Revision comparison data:

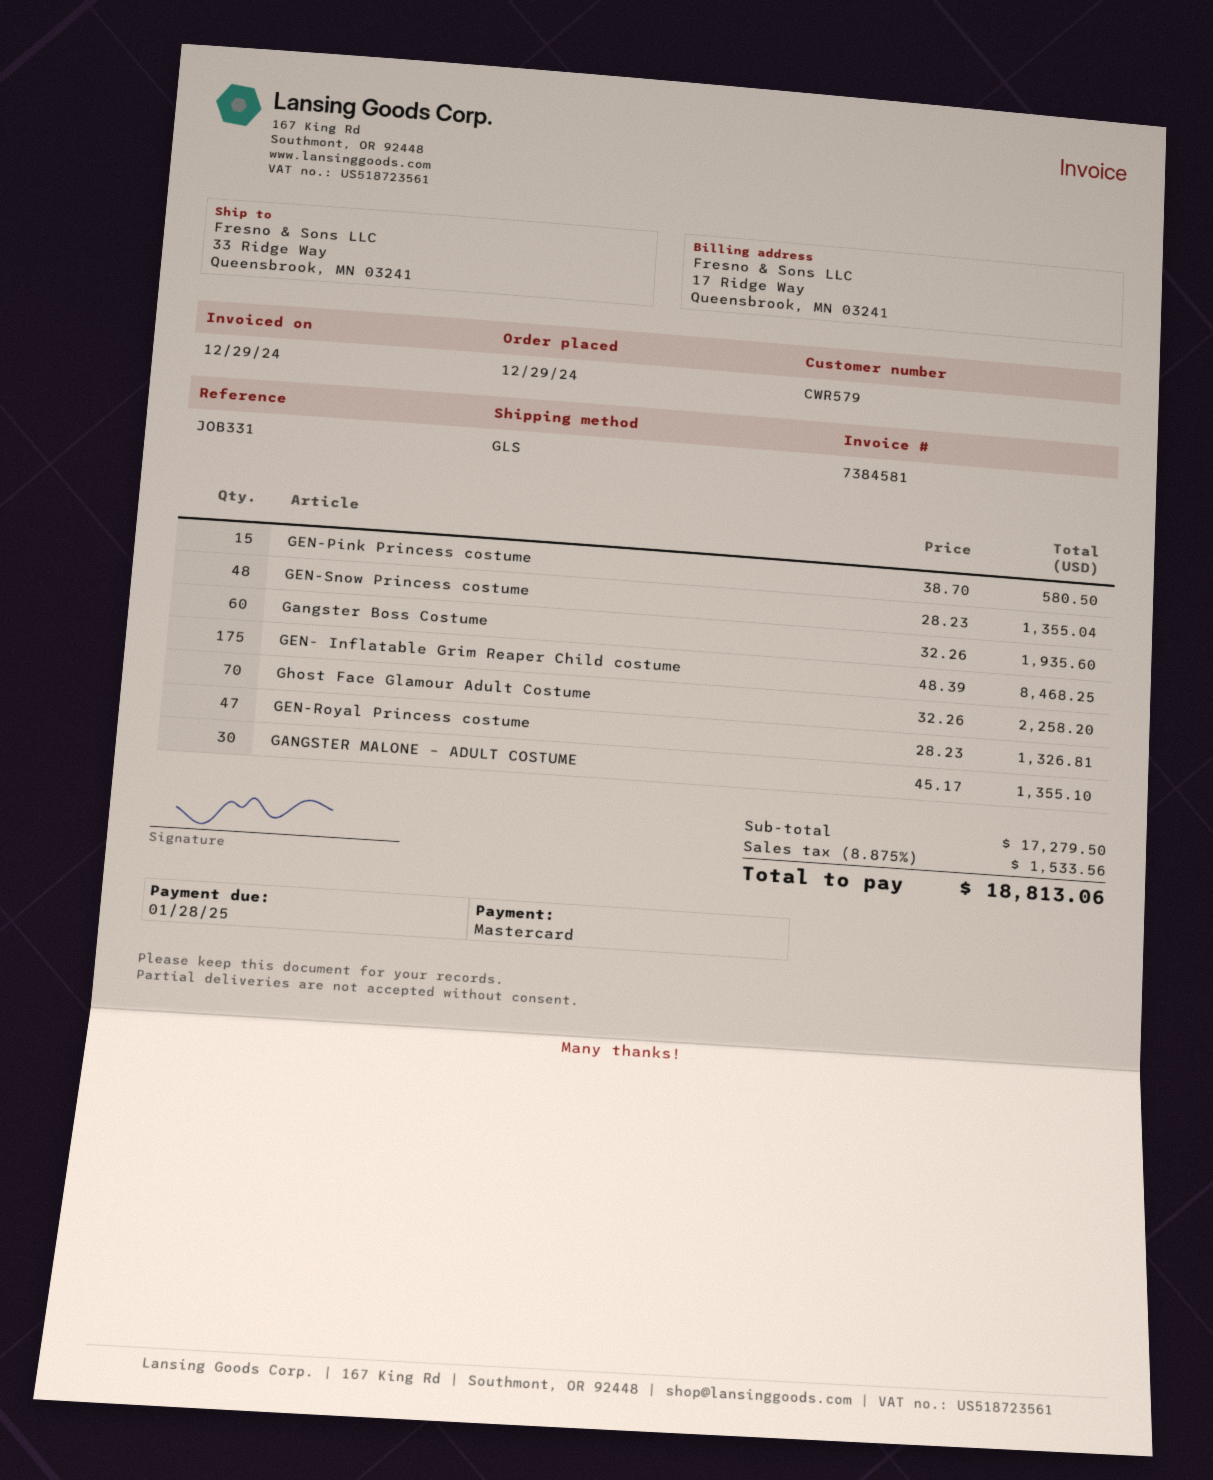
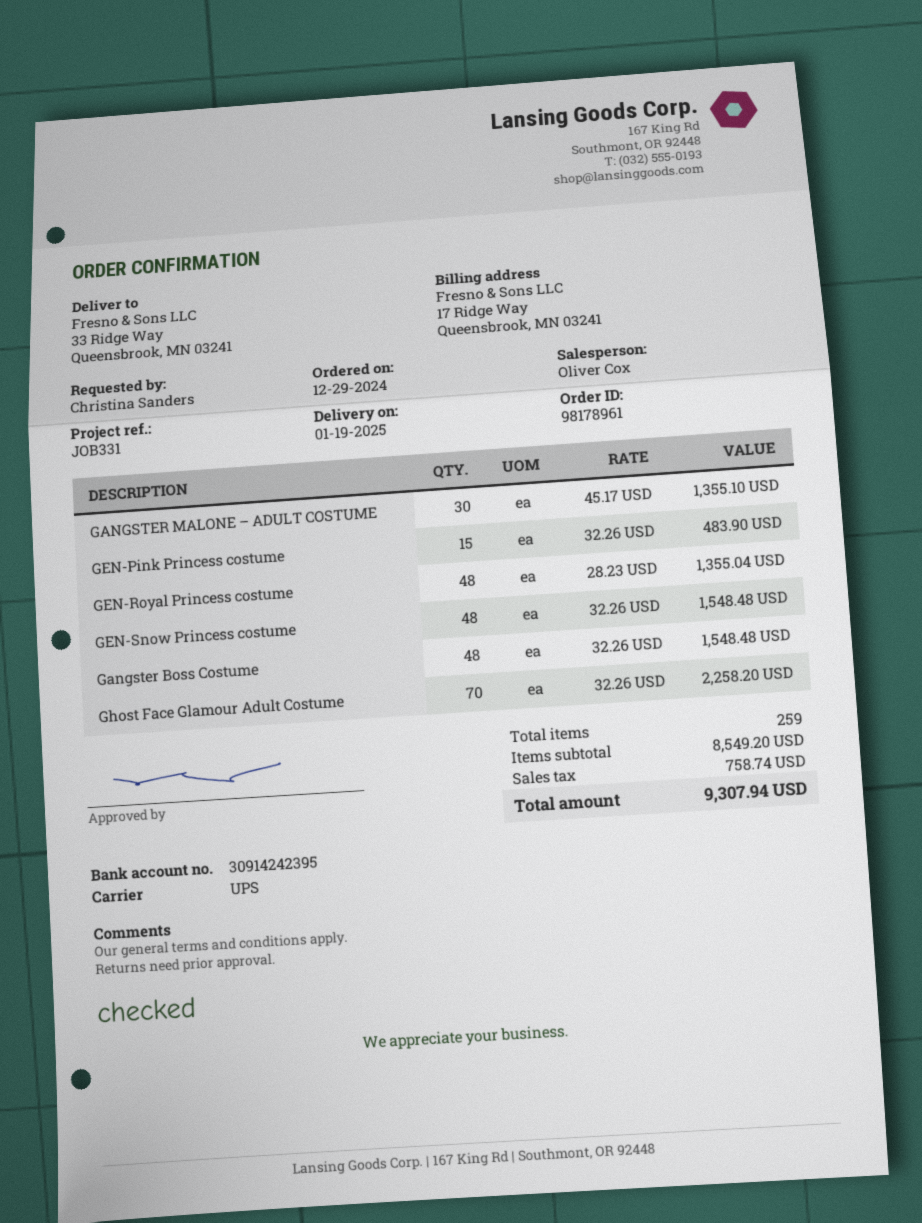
shipping method: GLS -> UPS
GEN-Pink Princess costume: 15 x 38.70 = 580.50 -> 15 x 32.26 = 483.90
GEN-Snow Princess costume: 48 x 28.23 = 1355.04 -> 48 x 32.26 = 1548.48
Gangster Boss Costume: 60 x 32.26 = 1935.60 -> 48 x 32.26 = 1548.48
GEN- Inflatable Grim Reaper Child costume: 175 x 48.39 = 8468.25 -> none
GEN-Royal Princess costume: 47 x 28.23 = 1326.81 -> 48 x 28.23 = 1355.04
subtotal: 17279.50 -> 8549.20
tax: 1533.56 -> 758.74
total: 18813.06 -> 9307.94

ASSIGNMENT: From the line that contains "subtotal: 17279.50 -> 8549.20" to the last line of the data, write out each line exactly and add nothing.

RESPONSE AREA:
subtotal: 17279.50 -> 8549.20
tax: 1533.56 -> 758.74
total: 18813.06 -> 9307.94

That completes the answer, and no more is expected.